Report written by: RiskyFlame
Dare written by: Dashie
Date of report: October the 6th
Length of the report: 5000+ words.
The Dare.

The basic idea of this dare is to perform the Edward Fortyhands Challenge (EFC). The EFC is about drinking two 1 liter bottles filled with liquid that are taped around your hands until both bottles are empty. However, in the case of this dare, these two bottles contain a laxative liquid mixed with water, soda, grape juice or anything other you’d like to drink. Once this dare has been done, a report will be given answering certain questions.

The Report.

I started off by gathering all necessary things for this dare. This implied that I had to buy a laxative liquid solution. I chose to buy Magnesium Citrate Saline Laxative Oral Solution Grape via the internet. Once I received the package, I scraped the remaining items that were needed for the dare: two 1 liter bottles, a roll of duct tape, a stick and water to mainly fill the empty bottles with. Unfortunately, I didn’t have any 1 liter bottles at the time, so I used 1,5 liter bottles that I was going to fill up to 1 liter.

As any person would do, I started by reading the information leaflet that could be found in the box of the liquid laxative solution to make sure that nothing bad would happen to me afterwards. In this case, I was not thinking about the duct taped hands or the main effect of the laxative solution. I was thinking about the side effects and possible dangers of the laxative solution. For example (something that I read), that it would not be recommended to drink the solution if you have a certain kidney disease and to ask for the opinion of your doctor. After broadly reading the leaflet, I concluded that the solution was safe to use.

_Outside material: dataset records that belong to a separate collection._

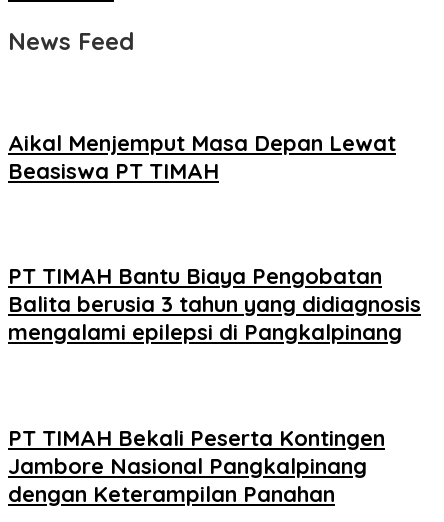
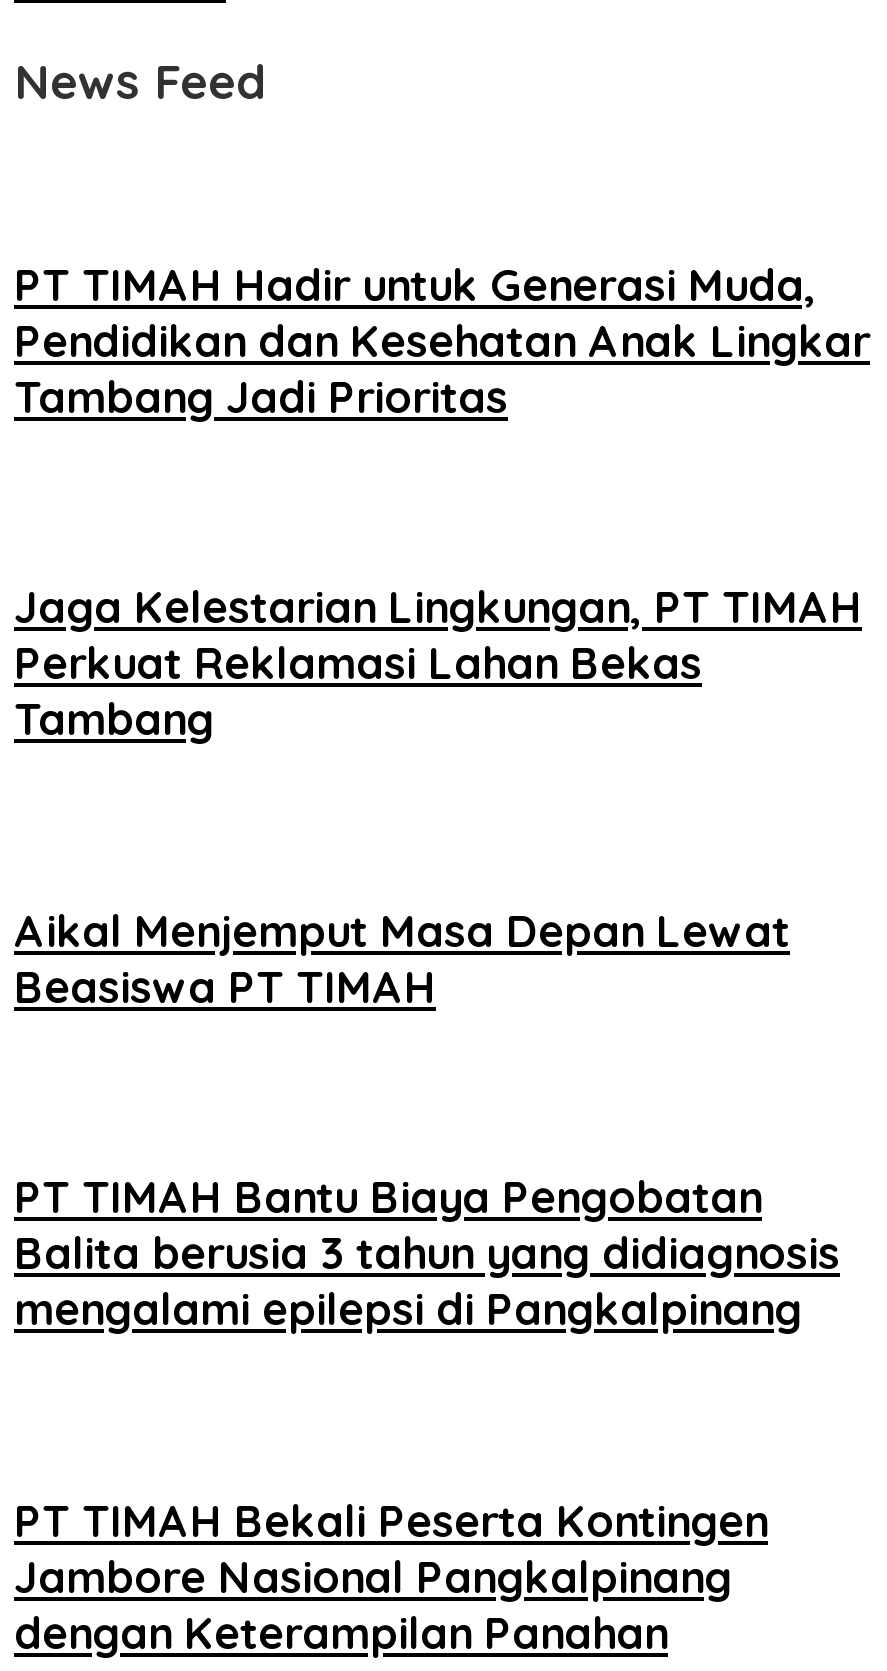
+ PT TIMAH Hadir untuk Generasi Muda,
+ Pendidikan dan Kesehatan Anak Lingkar
+ Tambang Jadi Prioritas

+ Jaga Kelestarian Lingkungan, PT TIMAH
+ Perkuat Reklamasi Lahan Bekas
+ Tambang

After clearing the situation, I continued with the dare. I picked up the two 1,5 liter bottles, took the cap off the lid and started filling both the bottles equally with the laxative grape solution. Once the bottles were evenly filled, I added water to them until they both reached a content of approximately 1 liter.

I capped both the bottles loosely, not to spill while duct taping the bottles stuck to my hands but loose enough to take off the caps after my hands were disabled. I looked at the table and thought this is it. I picked up the roll of duct tape, ready to tape the bottles to both my hands. I chose to tape a bottle to my left hand first, because I am right-handed. I undid a piece of the roll and place it just below my wrist. Next, I placed my hand firmly on the thickest section of the bottles. Final, I started to loop the roll of duct tape around my hand and the bottle. I decided to duct tape the bottle like the Egyptians rolled in their mummies 4000 years ago: circling around the object and slowly going upwards. Because of this, roughly every place on the bottle (and my hand) had two layers of duct tape on top of it, if not three layers. Once I finished, an almost perfect spiral of duct tape was placed around my hand and the bottle. I tried to move my fingers. It wasn’t a success; I couldn’t lift or even move a single finger of my right hand.

Next, it was the turn of my left hand to be duct taped. To those of you who were wondering what the stick was for in this dare, it’ll be explained now. I took the stick with my left, still free hand and placed it between my legs. I went to my back garden, rammed the stick into the ground with all my might and placed the roll of duct tape around the stick. Then I just took the same steps as I chose to take when I duct taped my right hand, except for one change only. My right hand is already secured with the duct tape, meaning that I can’t circle the roll of duct tape around my left hand. So instead, I circle my left hand (while holding the bottle) around the stick with the roll of duct tape. I expected that I wouldn’t get a just as nice a spiral of duct tape like on my right hand, but it would be good enough. So I placed a part of the just below my wrist, picked up the bottle with a firm hand and started circling my hand around the stick. Soon enough my left hand was fully secured to the bottle. I was surprised about how well the spiral turned out to be.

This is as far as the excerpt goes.